À Kiev, les restos chics ont remplacé le caviar par des repas gratuits
Des dizaines d’huîtres abandonnées dans un casier au restaurant de fruits de mer Tchernomorka: c’est tout ce qui reste de l’effervescence gastronomique qui régnait à Kiev jusqu’à l’invasion russe, il y a bientôt un mois.
Désormais, ce restaurant branché du centre-ville, installé dans un faux décor de phare bleu et blanc, sert gratuitement des repas aux habitants de Kiev, que les forces russes encerclent lentement.
Le Tchernomorka est l’un des restaurants qui participent à l’effort de guerre, en venant en aide aux personnes peinant à se ravitailler. «Voilà ce qu’on peut faire», dit Dmytro Kostroubine, 42 ans, responsable du développement du restaurant, alors que des personnes âgées sont attablées devant des plateaux-repas en polystyrène.
Nouveau menu
Les blinis au caviar de truite, le caviar de brochet aux oignons verts, ou encore les moules à la sauce Thermidor ont disparu du menu depuis la fermeture du restaurant le 24 février, premier jour de l’invasion russe. Les personnes qui viennent aujourd’hui au Tchernomorka, emmitouflées dans de gros manteaux, reçoivent un plat nourrissant de riz au poulet.
Plus de champagne, le déjeuner s’avale avec un verre de jus d’orange. Les ventes d’alcool sont interdites en Ukraine depuis le début de la guerre. Si tout le monde peut venir se sustenter ici, la plupart de ceux qui font le déplacement sont des personnes âgées, explique Kostroubine.

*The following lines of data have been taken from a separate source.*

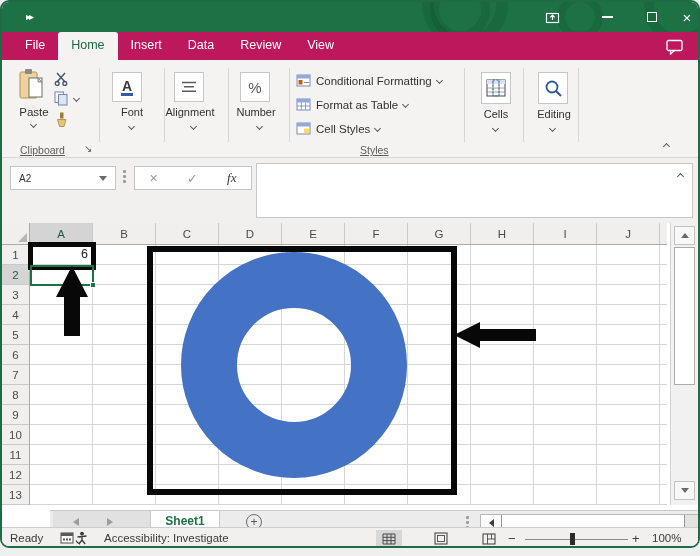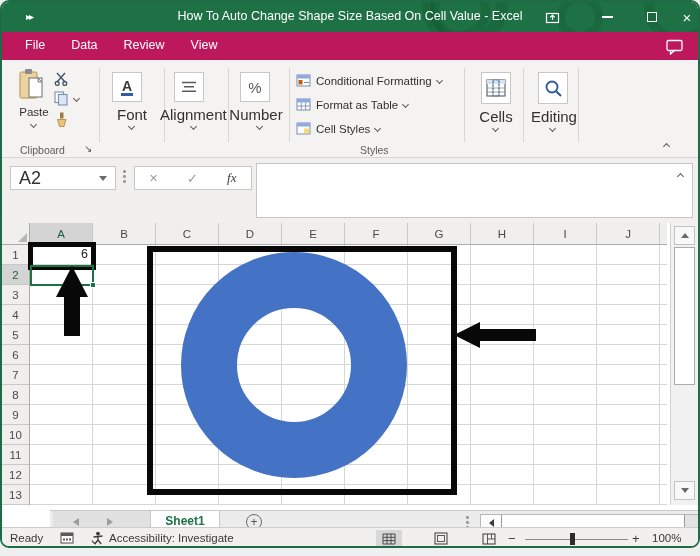--- a/index.html
+++ b/index.html
@@ -124,7 +124,6 @@
       <div class="pattern-c" style="right:190px; top:-40px; width:86px; height:86px; border-width:12px;"></div>
       <div class="pattern-c" style="left:428px; top:-22px; width:60px; height:60px; border-width:9px;"></div>
       <span class="collapse-qat">▸▸</span>
-      <div class="title-text">How To Auto Change Shape Size Based On Cell Value - Excel</div>
       <div class="winbtn" style="left:533px;">
         <svg width="15" height="14" viewBox="0 0 15 14">
           <rect x="1.5" y="3.5" width="12" height="9" fill="none" stroke="#ffffff" stroke-width="1.2"></rect>

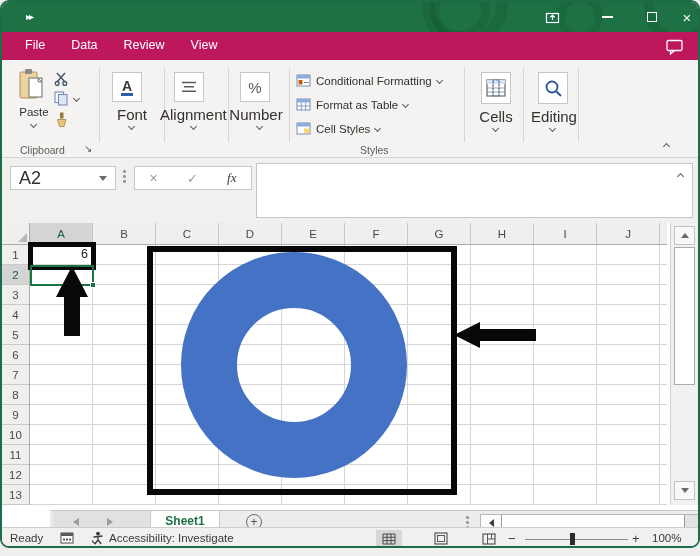--- a/index.html
+++ b/index.html
@@ -143,6 +143,7 @@
 
     <div class="menubar">
       <div class="menu-item" style="margin-left:10px;">File</div>
+      <div class="menu-item active">Home</div>
       <div class="menu-item">Data</div>
       <div class="menu-item">Review</div>
       <div class="menu-item">View</div>

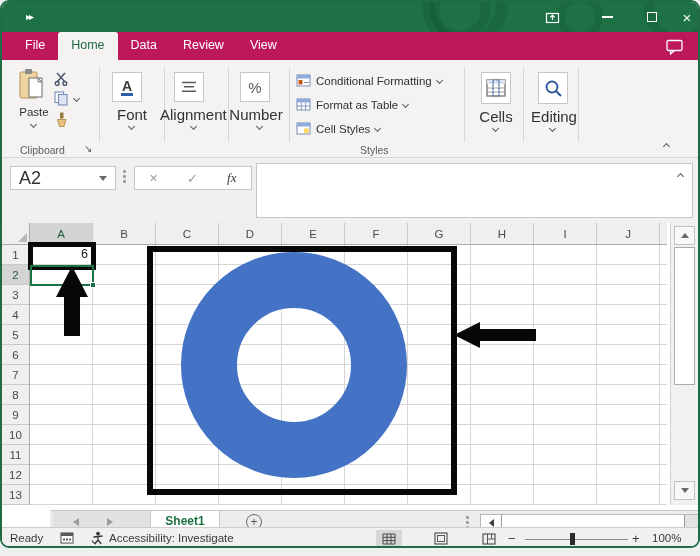--- a/index.html
+++ b/index.html
@@ -144,6 +144,7 @@
     <div class="menubar">
       <div class="menu-item" style="margin-left:10px;">File</div>
       <div class="menu-item active">Home</div>
+      <div class="menu-item">Insert</div>
       <div class="menu-item">Data</div>
       <div class="menu-item">Review</div>
       <div class="menu-item">View</div>

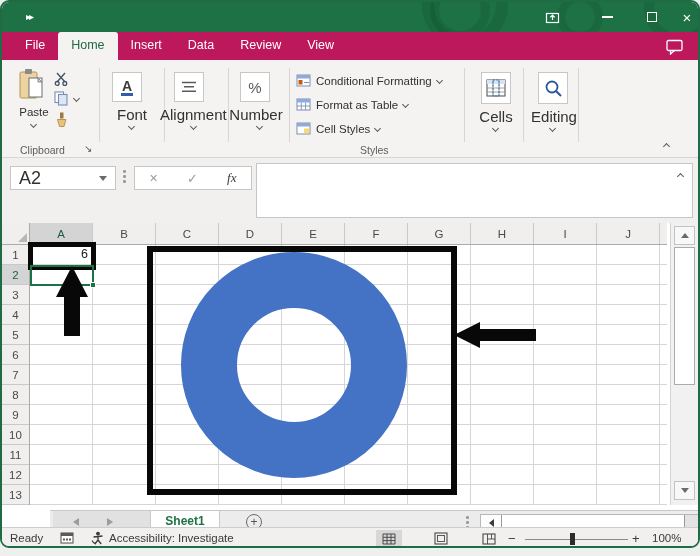--- a/index.html
+++ b/index.html
@@ -32,7 +32,7 @@
   .chev { display:inline-block; width:5px; height:5px; border-right:1.4px solid #5a5a5a; border-bottom:1.4px solid #5a5a5a; transform:rotate(45deg); }
   .chev-up { transform:rotate(-135deg); }
   .boxbtn { position:absolute; width:30px; height:30px; top:12px; background:#fff; border:1px solid #c9c7c5; display:flex; align-items:center; justify-content:center; }
-  .boxlabel { position:absolute; top:46px; font-size:15px; color:#33312f; text-align:center; }
+  .boxlabel { position:absolute; top:46px; font-size:11px; color:#33312f; text-align:center; }
   .boxchev { position:absolute; top:64px; }
   .styles-row { position:absolute; left:294px; display:flex; align-items:center; gap:5px; font-size:11.5px; color:#33312f; }
   .paste-label { position:absolute; left:10px; top:46px; width:44px; text-align:center; font-size:11.5px; color:#33312f; }

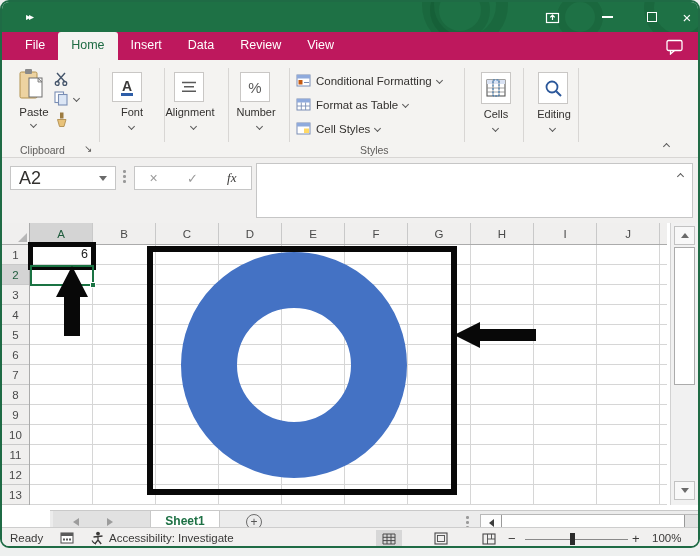--- a/index.html
+++ b/index.html
@@ -28,7 +28,7 @@
   
   .ribbon { position:absolute; left:0; top:58px; width:100%; height:98px; background:#f4f3f1; border-bottom:1px solid #d8d6d4; }
   .rdiv { position:absolute; top:8px; height:74px; width:1px; background:#d8d6d4; }
-  .grp-label { position:absolute; font-size:10.5px; color:#5f5d5b; }
+  .grp-label { position:absolute; font-size:10.5px; color:#5f5d5b;text-decoration:underline; }
   .chev { display:inline-block; width:5px; height:5px; border-right:1.4px solid #5a5a5a; border-bottom:1.4px solid #5a5a5a; transform:rotate(45deg); }
   .chev-up { transform:rotate(-135deg); }
   .boxbtn { position:absolute; width:30px; height:30px; top:12px; background:#fff; border:1px solid #c9c7c5; display:flex; align-items:center; justify-content:center; }

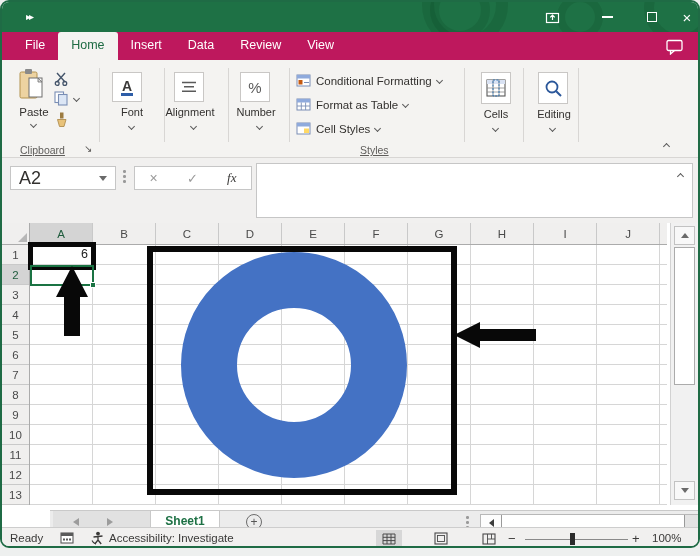--- a/index.html
+++ b/index.html
@@ -40,7 +40,7 @@
 
   
   .formulabar { position:absolute; left:0; top:156px; width:100%; height:65px; background:#f1f0ef; }
-  .namebox { position:absolute; left:8px; top:8px; width:106px; height:24px; background:#fff; border:1px solid #c6c6c6; display:flex; align-items:center; font-size:18px; color:#33312f; padding-left:8px; }
+  .namebox { position:absolute; left:8px; top:8px; width:106px; height:24px; background:#fff; border:1px solid #c6c6c6; display:flex; align-items:center; font-size:10px; color:#33312f; padding-left:8px; }
   .namebox .tri { position:absolute; right:8px; }
   .tri-down { width:0; height:0; border-left:4px solid transparent; border-right:4px solid transparent; border-top:5px solid #6a6a6a; }
   .vdots { position:absolute; left:121px; top:12px; display:flex; flex-direction:column; gap:2.5px; }

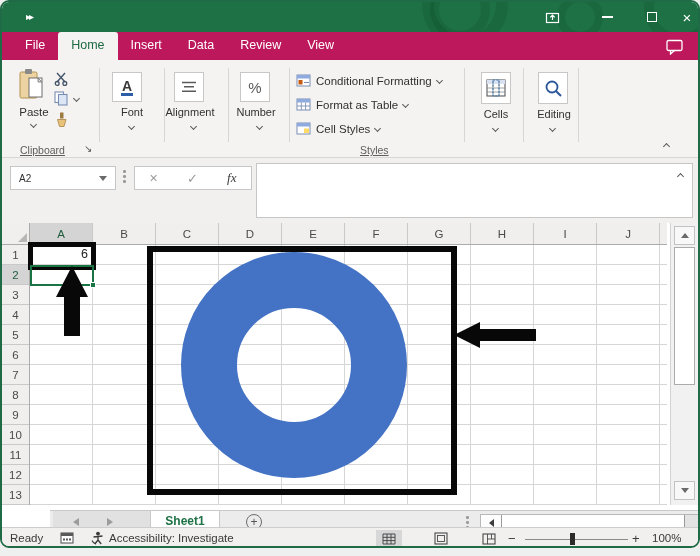--- a/index.html
+++ b/index.html
@@ -103,7 +103,7 @@
   .statusbar { position:absolute; left:0; top:525px; width:100%; height:21px; background:#f1f0ef; border-top:1px solid #cdcdcd; font-size:11.5px; color:#3b3a39; }
   .sb-ready { position:absolute; left:8px; top:4px; }
   .sb-macro { position:absolute; left:58px; top:4px; }
-  .sb-acc { position:absolute; left:88px; top:3px; display:flex; align-items:center; gap:4px; }
+  .sb-acc { position:absolute; left:72px; top:3px; display:flex; align-items:center; gap:15px; }
   .viewbtn { position:absolute; top:2px; width:26px; height:17px; display:flex; align-items:center; justify-content:center; }
   .viewbtn.sel { background:#d7d7d7; }
   .zoom-minus { position:absolute; left:506px; top:3px; font-size:13px; color:#3b3a39; }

«Certains demandent de la nourriture pour des voisins qui ne peuvent pas sortir ou sont alités. Evidemment, on leur fait confiance et on leur donne pour eux aussi», ajoute le responsable qui a réussi à revenir en Ukraine depuis l’étranger la semaine dernière.
Jusqu’ici, Kiev n’a pas été pilonnée par l’armée russe comme Kharkiv, la deuxième ville du pays dans le Nord-Est, ou Marioupol, le port stratégique sur la mer d'Azov dont les Ukrainiens comparent le siège à celui de Léningrad – aujourd’hui Saint-Petersbourg – pendant la Deuxième guerre mondiale.
Mais les produits frais manquent dans les magasins et les queues peuvent être longues, surtout lors des périodes de couvre-feu imposées par les autorités. «Il faut avoir de la force pour faire la queue pour de la nourriture», assure Minuar Barisbekova, comptable retraitée d’une entreprise de construction, en prenant un repas à emporter enveloppé dans un sachet plastique.
Elle a appris l’existence de ces repas gratuits par courriel et a décidé de venir «se dégourdir les jambes. Sinon, je reste chez moi du matin au soir à ressasser mes peurs». «Je pensais me proposer comme engagée volontaire, mais ils n’ont pas voulu de moi, j’ai 74 ans», explique-t-elle.
«On fait ce qu’on peut»
Mila Anderson, elle, a accompagné sa mère Lioudmila, 83 ans. Cela aide, face au «stress» de vivre dans une ville désormais touchée quotidiennement par des frappes russes, «c’est une bonne idée», dit cette professeure d’anglais. «Je n’étais jamais venue ici mais j’avais entendu parler de ce restaurant de poissons (…) maintenant ils n’ont plus toutes ces choses mais avec un peu de chance, tout cela va s’arrêter bientôt».
Les repas gratuits sont fournis en coordination avec le Food Market de Kiev, fondé par le restaurateur ukrainien Alex Cooper, propriétaire d’une série de restaurants à travers le pays.
Une armée a besoin de manger: de nombreux restaurants de la capitale se mobilisent aussi pour nourrir les combattants. Pavlo Chevtsov, qui dirige le restaurant Molodist du Food market, indique ainsi avoir déjà préparé quelque 6.000 repas pour «nos gars».
«Nous savons cuisiner», dit-il. «On ne sait peut-être pas combattre, ni apporter des médicaments, des armes ou des munitions. Mais on est présent et on fait ce qu’on peut».